» **What is being asked**: Find every line of the data below that has "same" in it. Reply with the number only.

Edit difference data
────────────────────────────────────────
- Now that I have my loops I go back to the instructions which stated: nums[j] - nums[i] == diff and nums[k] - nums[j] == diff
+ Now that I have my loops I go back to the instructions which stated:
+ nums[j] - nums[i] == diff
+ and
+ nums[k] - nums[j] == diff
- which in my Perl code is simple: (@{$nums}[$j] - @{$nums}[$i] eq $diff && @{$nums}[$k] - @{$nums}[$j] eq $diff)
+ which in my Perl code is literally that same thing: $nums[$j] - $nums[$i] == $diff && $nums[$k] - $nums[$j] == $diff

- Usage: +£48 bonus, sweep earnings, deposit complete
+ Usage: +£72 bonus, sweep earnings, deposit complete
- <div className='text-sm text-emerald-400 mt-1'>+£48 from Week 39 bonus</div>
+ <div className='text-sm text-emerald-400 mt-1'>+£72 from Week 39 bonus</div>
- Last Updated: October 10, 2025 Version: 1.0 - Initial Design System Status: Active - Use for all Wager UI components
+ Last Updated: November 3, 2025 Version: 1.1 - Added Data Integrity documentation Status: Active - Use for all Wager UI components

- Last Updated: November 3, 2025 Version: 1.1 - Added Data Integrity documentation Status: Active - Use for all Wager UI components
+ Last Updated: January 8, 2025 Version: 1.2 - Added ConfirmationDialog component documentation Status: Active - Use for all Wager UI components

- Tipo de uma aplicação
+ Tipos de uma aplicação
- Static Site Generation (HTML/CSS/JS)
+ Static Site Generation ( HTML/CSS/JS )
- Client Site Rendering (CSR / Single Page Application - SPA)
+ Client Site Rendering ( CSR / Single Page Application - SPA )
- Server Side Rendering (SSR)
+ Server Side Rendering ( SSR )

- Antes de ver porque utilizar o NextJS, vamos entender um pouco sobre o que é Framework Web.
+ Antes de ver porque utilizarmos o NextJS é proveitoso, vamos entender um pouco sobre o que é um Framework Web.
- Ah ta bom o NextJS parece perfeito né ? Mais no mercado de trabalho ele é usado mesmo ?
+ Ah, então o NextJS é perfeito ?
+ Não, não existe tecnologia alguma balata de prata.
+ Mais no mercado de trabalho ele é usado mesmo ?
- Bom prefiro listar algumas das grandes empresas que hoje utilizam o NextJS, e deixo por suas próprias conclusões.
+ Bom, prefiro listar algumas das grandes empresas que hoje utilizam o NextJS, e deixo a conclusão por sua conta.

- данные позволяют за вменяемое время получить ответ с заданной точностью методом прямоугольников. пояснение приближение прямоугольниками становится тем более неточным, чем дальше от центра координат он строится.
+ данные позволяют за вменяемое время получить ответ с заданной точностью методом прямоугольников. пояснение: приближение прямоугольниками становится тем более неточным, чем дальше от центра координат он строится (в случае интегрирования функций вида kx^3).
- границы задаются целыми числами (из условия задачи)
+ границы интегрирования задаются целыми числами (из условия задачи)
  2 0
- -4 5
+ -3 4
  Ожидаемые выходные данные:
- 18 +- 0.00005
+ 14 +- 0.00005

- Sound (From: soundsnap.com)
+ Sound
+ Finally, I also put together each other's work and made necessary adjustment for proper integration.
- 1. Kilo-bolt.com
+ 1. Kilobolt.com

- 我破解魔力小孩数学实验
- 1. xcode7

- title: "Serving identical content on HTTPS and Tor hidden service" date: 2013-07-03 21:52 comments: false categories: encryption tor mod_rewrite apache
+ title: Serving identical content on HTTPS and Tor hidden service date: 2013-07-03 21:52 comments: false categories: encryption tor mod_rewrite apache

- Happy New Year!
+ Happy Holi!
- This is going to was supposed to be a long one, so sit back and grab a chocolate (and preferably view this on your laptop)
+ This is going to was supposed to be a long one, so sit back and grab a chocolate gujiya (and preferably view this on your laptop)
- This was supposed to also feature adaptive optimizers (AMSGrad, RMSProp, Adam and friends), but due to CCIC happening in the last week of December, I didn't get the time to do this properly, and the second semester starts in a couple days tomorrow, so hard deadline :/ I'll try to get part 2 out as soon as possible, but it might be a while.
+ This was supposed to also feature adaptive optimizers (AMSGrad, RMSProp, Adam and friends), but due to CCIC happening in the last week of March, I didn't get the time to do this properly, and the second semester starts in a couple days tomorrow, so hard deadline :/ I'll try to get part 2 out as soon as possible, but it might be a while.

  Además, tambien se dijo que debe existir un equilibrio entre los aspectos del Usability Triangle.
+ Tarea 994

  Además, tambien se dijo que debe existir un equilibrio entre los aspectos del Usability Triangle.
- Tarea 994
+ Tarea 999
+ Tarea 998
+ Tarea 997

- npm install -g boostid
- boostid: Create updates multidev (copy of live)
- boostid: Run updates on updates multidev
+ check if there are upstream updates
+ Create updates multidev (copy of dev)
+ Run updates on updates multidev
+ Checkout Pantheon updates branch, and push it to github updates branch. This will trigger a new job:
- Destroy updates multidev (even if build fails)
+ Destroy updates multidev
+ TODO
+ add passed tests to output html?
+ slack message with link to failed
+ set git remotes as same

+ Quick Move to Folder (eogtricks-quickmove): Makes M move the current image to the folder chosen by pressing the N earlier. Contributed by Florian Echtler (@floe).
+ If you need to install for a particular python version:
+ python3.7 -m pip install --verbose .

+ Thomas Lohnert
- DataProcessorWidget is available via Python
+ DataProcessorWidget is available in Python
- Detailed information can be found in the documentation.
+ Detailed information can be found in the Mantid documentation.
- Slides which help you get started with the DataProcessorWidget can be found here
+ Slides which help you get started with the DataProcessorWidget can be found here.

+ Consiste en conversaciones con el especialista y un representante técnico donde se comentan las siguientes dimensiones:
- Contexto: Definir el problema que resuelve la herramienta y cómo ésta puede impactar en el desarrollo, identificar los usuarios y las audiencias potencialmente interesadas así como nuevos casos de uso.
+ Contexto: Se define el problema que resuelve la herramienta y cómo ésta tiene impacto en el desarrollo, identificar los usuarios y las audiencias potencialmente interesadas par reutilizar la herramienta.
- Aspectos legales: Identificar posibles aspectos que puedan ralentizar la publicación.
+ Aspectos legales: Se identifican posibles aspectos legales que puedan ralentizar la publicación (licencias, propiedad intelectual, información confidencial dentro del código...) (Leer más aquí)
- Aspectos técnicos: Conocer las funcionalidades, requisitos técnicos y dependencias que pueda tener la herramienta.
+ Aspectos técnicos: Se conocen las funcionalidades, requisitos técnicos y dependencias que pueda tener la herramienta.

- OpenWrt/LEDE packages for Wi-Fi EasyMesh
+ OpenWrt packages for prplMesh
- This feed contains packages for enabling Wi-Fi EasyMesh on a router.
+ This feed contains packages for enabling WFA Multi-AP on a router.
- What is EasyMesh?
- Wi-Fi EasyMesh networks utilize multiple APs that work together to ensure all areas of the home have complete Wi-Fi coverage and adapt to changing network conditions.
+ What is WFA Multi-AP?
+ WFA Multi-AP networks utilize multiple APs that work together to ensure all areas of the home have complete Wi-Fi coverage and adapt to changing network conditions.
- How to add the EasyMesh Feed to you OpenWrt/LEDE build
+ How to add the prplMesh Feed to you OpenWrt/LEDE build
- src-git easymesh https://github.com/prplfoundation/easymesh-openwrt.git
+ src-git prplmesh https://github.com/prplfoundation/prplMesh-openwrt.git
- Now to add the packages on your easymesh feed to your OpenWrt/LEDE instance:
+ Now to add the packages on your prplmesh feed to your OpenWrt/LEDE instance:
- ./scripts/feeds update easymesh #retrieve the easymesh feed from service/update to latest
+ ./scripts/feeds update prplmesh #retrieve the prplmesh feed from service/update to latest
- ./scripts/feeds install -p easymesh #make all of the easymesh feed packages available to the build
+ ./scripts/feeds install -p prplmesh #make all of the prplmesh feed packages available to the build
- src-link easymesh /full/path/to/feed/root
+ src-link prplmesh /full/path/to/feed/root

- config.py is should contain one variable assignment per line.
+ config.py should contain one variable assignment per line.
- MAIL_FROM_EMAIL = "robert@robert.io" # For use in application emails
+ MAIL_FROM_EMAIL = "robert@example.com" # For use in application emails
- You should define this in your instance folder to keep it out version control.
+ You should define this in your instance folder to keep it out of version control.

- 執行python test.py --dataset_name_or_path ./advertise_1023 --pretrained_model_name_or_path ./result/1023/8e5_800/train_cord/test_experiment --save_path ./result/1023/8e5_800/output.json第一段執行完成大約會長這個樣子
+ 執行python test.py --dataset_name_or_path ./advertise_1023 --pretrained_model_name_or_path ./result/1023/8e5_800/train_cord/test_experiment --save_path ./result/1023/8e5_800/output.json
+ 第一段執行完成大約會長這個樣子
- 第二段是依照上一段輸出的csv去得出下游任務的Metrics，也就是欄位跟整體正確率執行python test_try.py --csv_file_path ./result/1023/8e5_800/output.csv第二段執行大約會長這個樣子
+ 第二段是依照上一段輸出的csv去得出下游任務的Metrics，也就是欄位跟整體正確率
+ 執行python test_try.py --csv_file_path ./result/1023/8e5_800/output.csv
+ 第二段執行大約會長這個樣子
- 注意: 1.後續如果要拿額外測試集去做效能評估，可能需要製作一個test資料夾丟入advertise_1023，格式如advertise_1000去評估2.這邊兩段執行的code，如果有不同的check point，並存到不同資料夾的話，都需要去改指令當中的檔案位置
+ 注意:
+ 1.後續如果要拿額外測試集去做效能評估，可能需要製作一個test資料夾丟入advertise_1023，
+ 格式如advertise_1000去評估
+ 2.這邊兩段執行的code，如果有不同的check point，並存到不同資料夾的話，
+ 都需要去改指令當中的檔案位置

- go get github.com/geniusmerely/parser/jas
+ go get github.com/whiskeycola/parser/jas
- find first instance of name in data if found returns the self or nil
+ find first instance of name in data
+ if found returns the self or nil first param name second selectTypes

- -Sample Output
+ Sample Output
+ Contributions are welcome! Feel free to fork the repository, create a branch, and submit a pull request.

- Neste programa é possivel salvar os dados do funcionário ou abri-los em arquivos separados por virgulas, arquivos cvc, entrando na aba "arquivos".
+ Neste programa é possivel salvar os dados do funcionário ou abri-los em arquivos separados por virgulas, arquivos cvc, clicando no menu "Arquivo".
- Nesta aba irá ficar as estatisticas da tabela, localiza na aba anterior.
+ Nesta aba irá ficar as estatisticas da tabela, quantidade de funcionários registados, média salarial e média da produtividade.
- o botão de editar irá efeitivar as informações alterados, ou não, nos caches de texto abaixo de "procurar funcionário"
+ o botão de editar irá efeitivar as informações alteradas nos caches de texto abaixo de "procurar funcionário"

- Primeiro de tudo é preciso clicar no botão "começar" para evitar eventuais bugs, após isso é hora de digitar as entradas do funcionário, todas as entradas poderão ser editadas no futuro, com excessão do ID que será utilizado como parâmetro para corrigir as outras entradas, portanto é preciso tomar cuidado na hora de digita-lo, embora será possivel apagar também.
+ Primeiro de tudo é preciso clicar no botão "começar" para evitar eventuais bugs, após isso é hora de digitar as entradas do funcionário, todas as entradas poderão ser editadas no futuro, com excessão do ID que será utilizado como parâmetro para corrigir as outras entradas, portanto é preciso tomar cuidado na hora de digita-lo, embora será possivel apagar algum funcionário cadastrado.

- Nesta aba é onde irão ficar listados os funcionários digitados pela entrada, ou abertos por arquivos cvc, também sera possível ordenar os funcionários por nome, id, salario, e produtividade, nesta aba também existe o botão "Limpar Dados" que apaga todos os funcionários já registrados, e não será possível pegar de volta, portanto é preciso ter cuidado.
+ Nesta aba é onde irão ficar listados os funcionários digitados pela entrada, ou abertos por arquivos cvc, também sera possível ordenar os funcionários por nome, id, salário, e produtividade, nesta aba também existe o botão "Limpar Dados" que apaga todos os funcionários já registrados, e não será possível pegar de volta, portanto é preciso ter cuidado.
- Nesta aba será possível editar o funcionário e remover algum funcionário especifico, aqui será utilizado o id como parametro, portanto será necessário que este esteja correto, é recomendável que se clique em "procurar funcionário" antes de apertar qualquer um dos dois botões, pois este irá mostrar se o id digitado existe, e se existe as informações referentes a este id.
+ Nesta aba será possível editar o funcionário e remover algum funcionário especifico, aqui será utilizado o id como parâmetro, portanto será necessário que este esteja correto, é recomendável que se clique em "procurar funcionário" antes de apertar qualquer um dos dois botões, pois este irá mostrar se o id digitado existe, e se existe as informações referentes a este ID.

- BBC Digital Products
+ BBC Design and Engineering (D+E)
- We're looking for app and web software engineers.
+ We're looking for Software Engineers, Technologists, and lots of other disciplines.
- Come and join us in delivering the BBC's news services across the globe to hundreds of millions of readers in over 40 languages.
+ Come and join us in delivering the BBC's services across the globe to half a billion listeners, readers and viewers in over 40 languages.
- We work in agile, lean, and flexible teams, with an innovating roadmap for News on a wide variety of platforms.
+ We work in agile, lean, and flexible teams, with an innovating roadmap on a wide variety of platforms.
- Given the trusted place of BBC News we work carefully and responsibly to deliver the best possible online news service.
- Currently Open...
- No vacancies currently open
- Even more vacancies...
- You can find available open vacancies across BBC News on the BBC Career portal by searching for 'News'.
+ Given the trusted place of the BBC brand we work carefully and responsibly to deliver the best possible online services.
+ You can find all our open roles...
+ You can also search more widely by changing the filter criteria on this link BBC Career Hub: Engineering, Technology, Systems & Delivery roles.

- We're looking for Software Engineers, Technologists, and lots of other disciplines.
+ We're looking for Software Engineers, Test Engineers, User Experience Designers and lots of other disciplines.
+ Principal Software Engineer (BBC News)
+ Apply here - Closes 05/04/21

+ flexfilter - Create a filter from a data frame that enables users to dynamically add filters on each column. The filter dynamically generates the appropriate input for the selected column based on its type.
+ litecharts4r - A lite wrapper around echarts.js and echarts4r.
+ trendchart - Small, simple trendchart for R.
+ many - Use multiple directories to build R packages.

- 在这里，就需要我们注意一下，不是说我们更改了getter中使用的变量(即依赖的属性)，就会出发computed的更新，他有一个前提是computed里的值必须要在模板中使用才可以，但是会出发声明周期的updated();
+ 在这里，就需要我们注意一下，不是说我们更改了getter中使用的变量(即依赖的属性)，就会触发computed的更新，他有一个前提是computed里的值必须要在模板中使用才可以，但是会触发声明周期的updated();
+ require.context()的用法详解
────────────────────────────────────────
» **Response to the exercise**: 2